Dostępny w formie emulatora dla systemu Windows oraz jako Live CD, Aranym radzi sobie z emulowaniem procesora 68040 CPU, obsługuje różne dziwne hardware’owe komponenty znane tylko użytkownikom Atarynek, a to wszystko obsługuje AFROS – wersja open source systemu TOS/GEM.

Nie jest to najpiękniejszy jak na dzisiejsze standardy system operacyjny, jednak fani zgodnie twierdzą, że “ma to coś”.

5. Syllable

geneza powstania:stworzyć system maksymalnie przyjazny dla użytkownika
http://web.syllable.org

Pierwsza pozycja na naszej liście, która nie jest unowocześnioną wersją systemu sprzed lat. Syllable to system wzorowany na takich hitach jak Amiga OS i BeOS. Został zaprojektowany z myślą o starszych maszynach, które nie radzą sobie zbyt dobrze z żądnymi pamięci operacyjnej dystrybucjami Linuxa. Syllable uruchamia się z płyty, od razu oferując “pełną funkcjonalność” swoim użytkownikom. Jak to zwykle bywa, systemowi brak natywnego oprogramowania (zdziwieni?), aktualizajce pojawiają się nieregularnie, a o obsłudze najnowszych kart graficznych możecie najzwyczajniej w świecie zapomnieć. Brzmi zachęcająco, prawda?

6. KolibriOS

geneza powstania:maksymalna wydajność przy zachowaniu jak najkrótszego kodu źródłowego
http://kolibrios.org

Jeśli zdążyliście zapomnieć ile miejsca oferuje standardowa 3,5-calowa dyskietka, to podpowiem: 1,44MB. Dokładnie tyle potrzeba, żeby zmieścić system oferujący graficzny interfejs, obsługę sieci TCP/IP, obsługę portów USB, możliwość odtwarzania multimediów i… oczywiście trochę gierek.

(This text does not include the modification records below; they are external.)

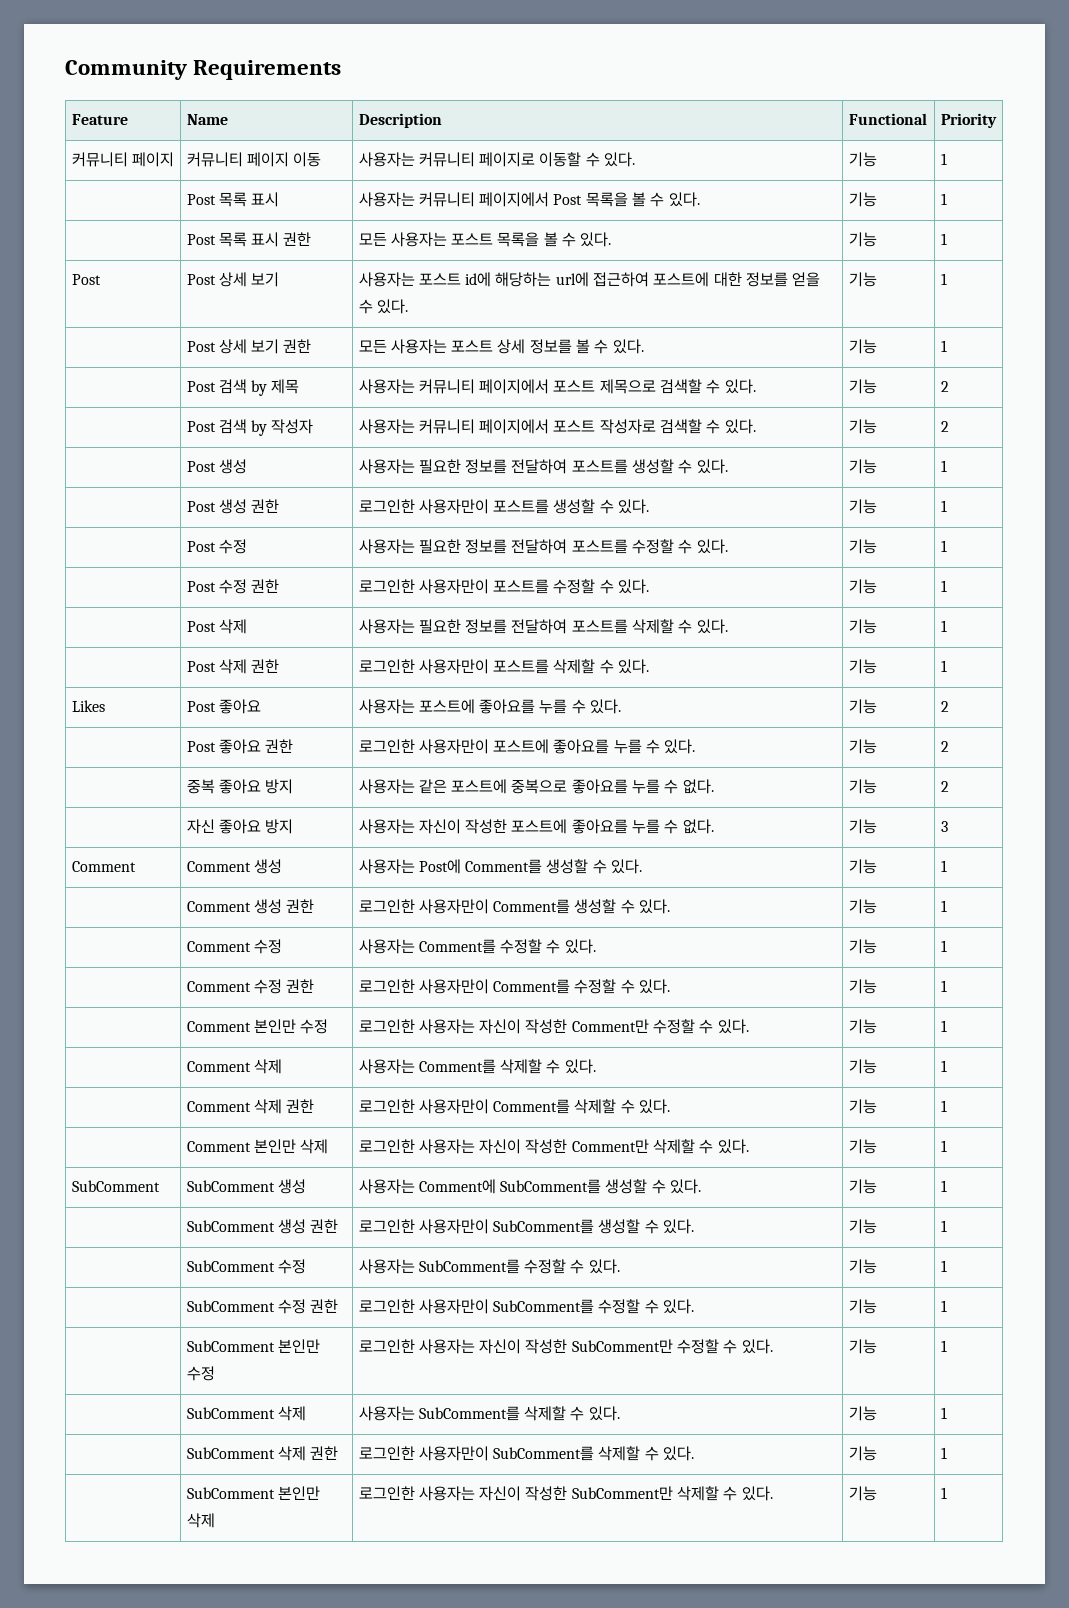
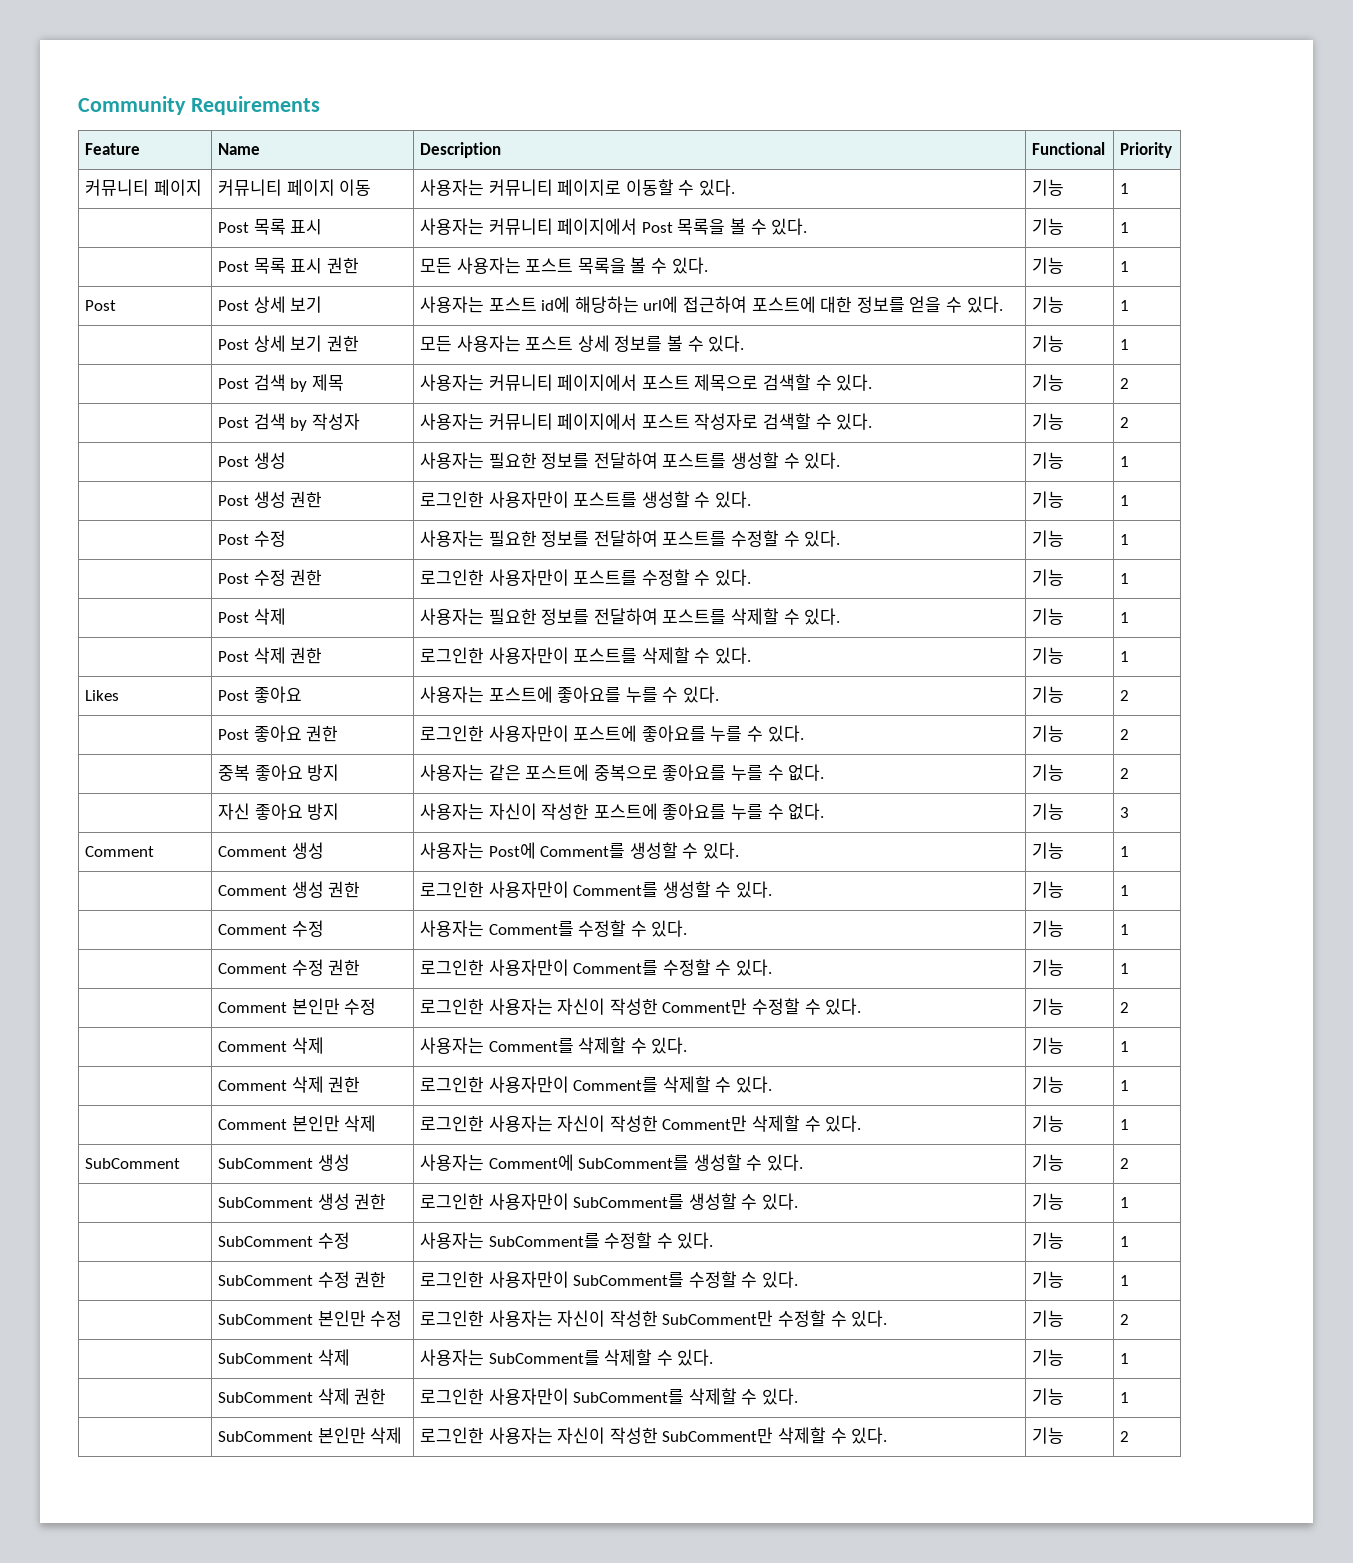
- | Comment 본인만 수정 | 로그인한 사용자는 자신이 작성한 Comment만 수정할 수 있다. | 기능 | 1
+ | Comment 본인만 수정 | 로그인한 사용자는 자신이 작성한 Comment만 수정할 수 있다. | 기능 | 2
- SubComment | SubComment 생성 | 사용자는 Comment에 SubComment를 생성할 수 있다. | 기능 | 1
+ SubComment | SubComment 생성 | 사용자는 Comment에 SubComment를 생성할 수 있다. | 기능 | 2
- | SubComment 본인만 수정 | 로그인한 사용자는 자신이 작성한 SubComment만 수정할 수 있다. | 기능 | 1
+ | SubComment 본인만 수정 | 로그인한 사용자는 자신이 작성한 SubComment만 수정할 수 있다. | 기능 | 2
- | SubComment 본인만 삭제 | 로그인한 사용자는 자신이 작성한 SubComment만 삭제할 수 있다. | 기능 | 1
+ | SubComment 본인만 삭제 | 로그인한 사용자는 자신이 작성한 SubComment만 삭제할 수 있다. | 기능 | 2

O ile KolibriOS nigdy nie stanie się realnym zagrożeniem dla popularnych systemów operacyjnych, które oferują o wiele(wielewielewiele) większe możliwości, o tyle jego rozmiar powinien imponować każdemu. Kod źródłowy naszego bohatera został napisany w całości w assemblerze i przypomina czasy, w których optymalizacja kodu była koniecznością wynikającą z ograniczeń sprzętowych. 1,44MB, wow.

7. Plan 9

geneza powstania:Unix to dopiero początek!
http://plan9.bell-labs.com/plan9/index.html

Po tym, gdy system Unix opuścił laboratorium Bella w latach 70-tych, jego twórcy potrzebowali czegoś nowego. Tak powstał Plan 9. Pomysł na system był prosty i miał rozszerzyć założenia przyjęte podczas projektowania Unixa: niech wszystko będzie plikiem. Konfiguracja połączeń sieciowych, czy interfejsu użytkownika niech odbywa się przez edycje poszczególnych plików, odpowiadających za poszczególne rzeczy. Dodatkowo, maszyny z zainstalowanym Planem 9 potrzebowały nowego protokołu do komunikowania się między sobą o nazwie 9P. System nie odniósł nawet w połowie tak spektakularnego sukcesu do Unix, jednak nadal rozwijany jest przez wąskie grono programistów z nadmiarem wolnego czasu. Trzeba mieć jakieś hobby…

8. FreeDOS

http://www.freedos.org/
geneza powstania:maksymalna kompatybilność z programami napisanymi pod system DOS.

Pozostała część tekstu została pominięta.